6. "Na podstawie ustawy Szef Krajowej Administracji Skarbowej może zlecić każdemu bankowi i SKOK-owi natychmiastowe zablokowanie rachunku przedsiębiorcy na okres 72 godzin (bez sobót i dni wolnych od pracy). Możliwe jest przedłużenie blokady na okres do trzech miesięcy a nawet do 6 miesięcy na wniosek prokuratury z możliwością przedłużenia o kolejne 6 miesięcy. (…) Zgodnie z nową regulacją, bank lub SKOK nie może informować przedsiębiorcy o samym fakcie blokady, jej przyczynach, okresie. Informacje o blokadzie przekazuje wyłącznie Szef KAS” [7].

Przytaczam powyższe, aby uzmysłowić Szanownym Czytelnikom, co może się zdarzyć, gdy w obrocie finansowym zabraknie gotówki a nasze transakcje wykonywane będą jedynie poprzez zapisy elektroniczne. W każdej bowiem chwili możemy być zablokowani przez banki i zamknięty przez nie może być nam dostęp do naszych pieniędzy. To nie żadne czarnowidztwo, ale realna groźba. 
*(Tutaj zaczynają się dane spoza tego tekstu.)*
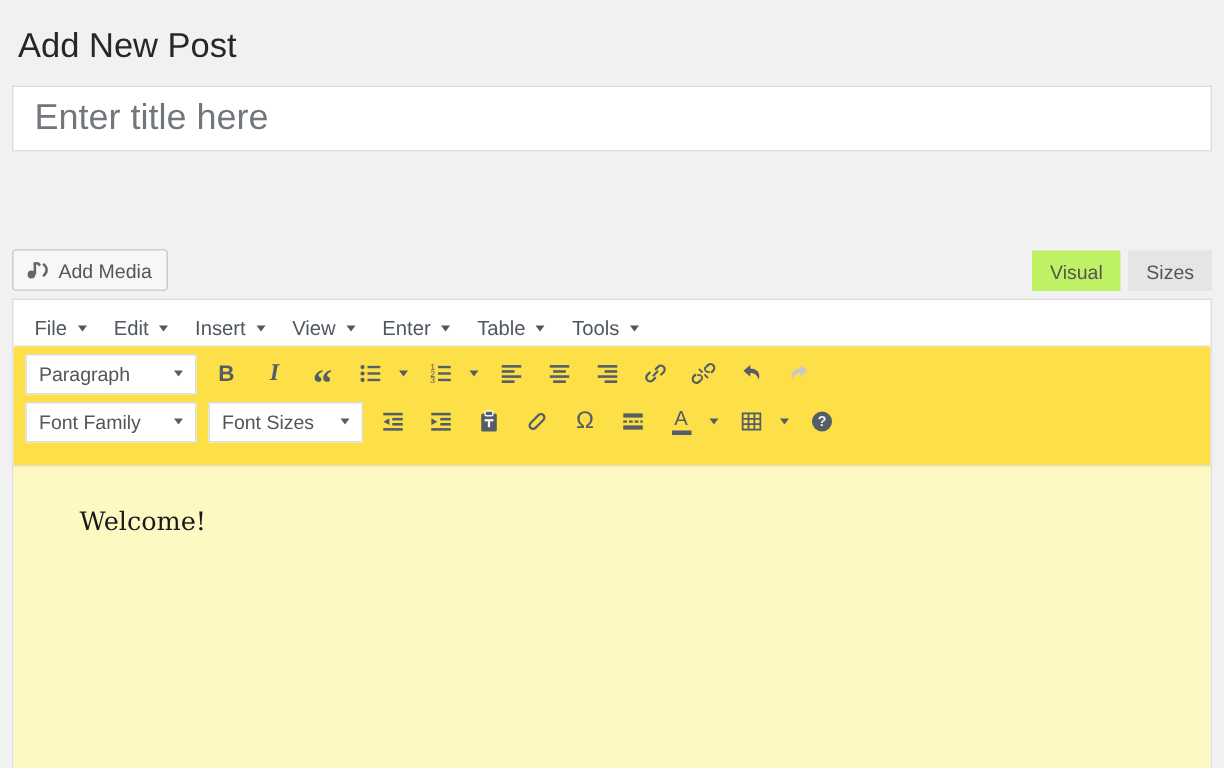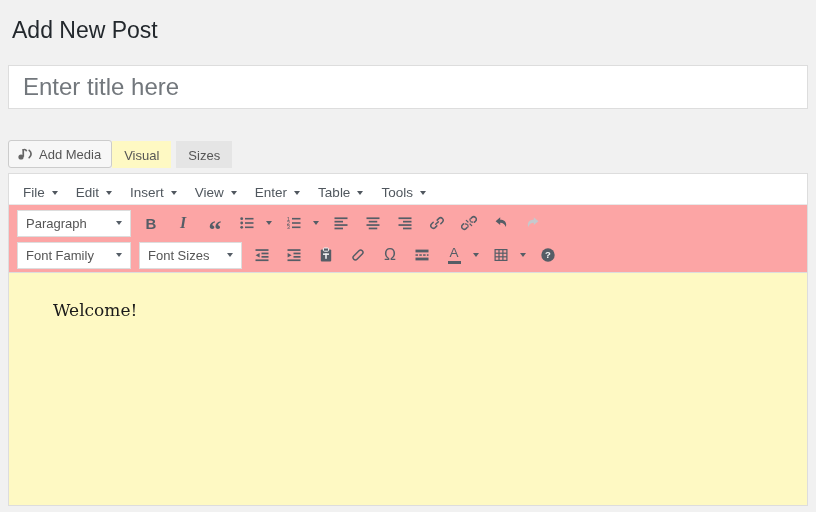"Add New Post" h1.page-title { margin: 0 0 8px 2px -> 0 0 0 2px }
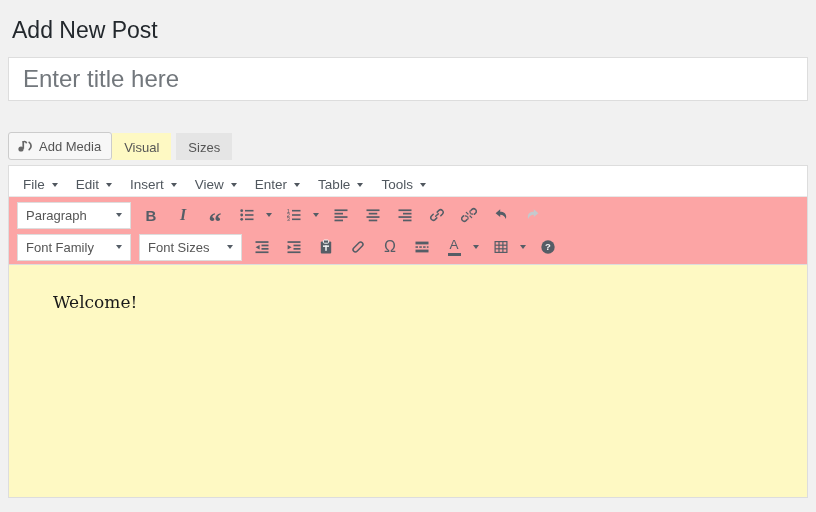"Add Media" .media-row { justify-content: none -> space-between; margin-top: 31px -> 65px }
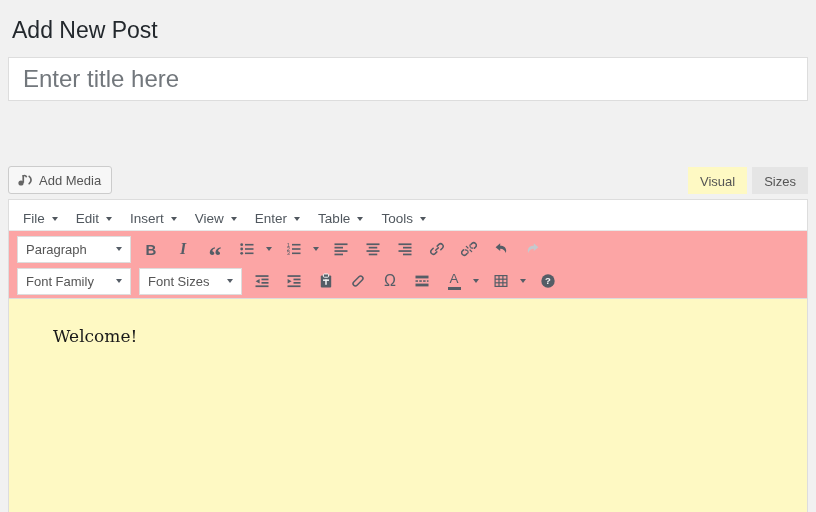"Visual" .tab.active { background: #fef9c3 -> #bef264 }
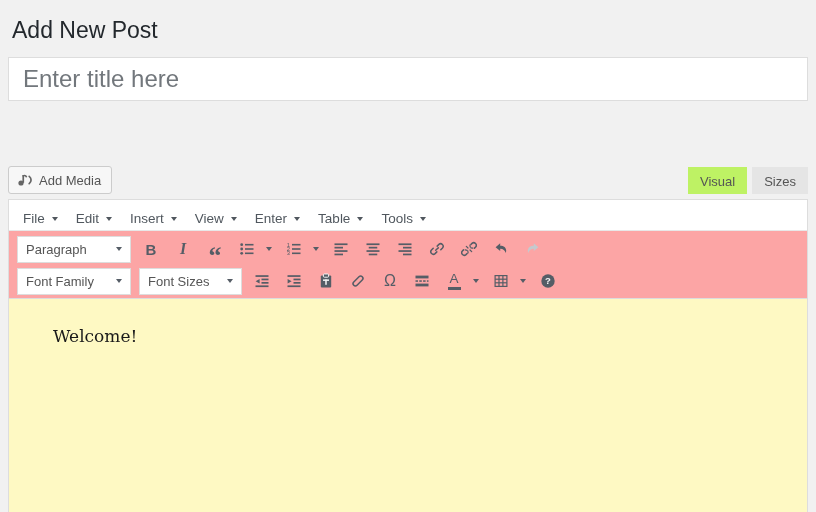"Paragraph" .toolbar { background: #fca5a5 -> #fde047; padding: 2px 4px 1px -> 2px 4px 13px }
A powodów do zablokowania naszego dostępu do kont w niedalekiej przyszłości może być wiele. Choćby to, że np. nie zaszczepimy się podczas trwania jakiejś faktycznej czy mitycznej zarazie lub będziemy mieli za mało "punktów przydatności społecznej lub zaufania społecznego". Takie punkty już są przydzielane w Chinach a to one dziś stają się pierwszą potęgą świata [8]. 

Według chińskiej punktacji "jej wartość zawiera się w granicach od 350 do 950, a użytkownikowi przypisywana jest jedna z pięciu możliwych ocen opisowych: nie najlepsza (350–550), umiarkowana (550–600), dobra (600 650), doskonała (650–700) oraz super (700–950). Ci z najwyższą punktacją mogą liczyć na szereg udogodnień: brak konieczności pozostawiania depozytu podczas wynajmu roweru, samochodu lub mieszkania, szybsze zameldowanie w hotelu czy na lotnisku, a nawet lepszą ekspozycję na portalach randkowych. Dobry rating pomaga również w dostępie do usług publicznych. Można liczyć na szybsze załatwienie spraw wizowych czy mieć pierwszeństwo w przyjęciu do szpitala" [9]. Tak jest na razie, ale system totalnej inwigilacji obywateli chińskich jest cały czas udoskonalany i zmierza do całkowitego ubezwłasnowolnienia ludzi. 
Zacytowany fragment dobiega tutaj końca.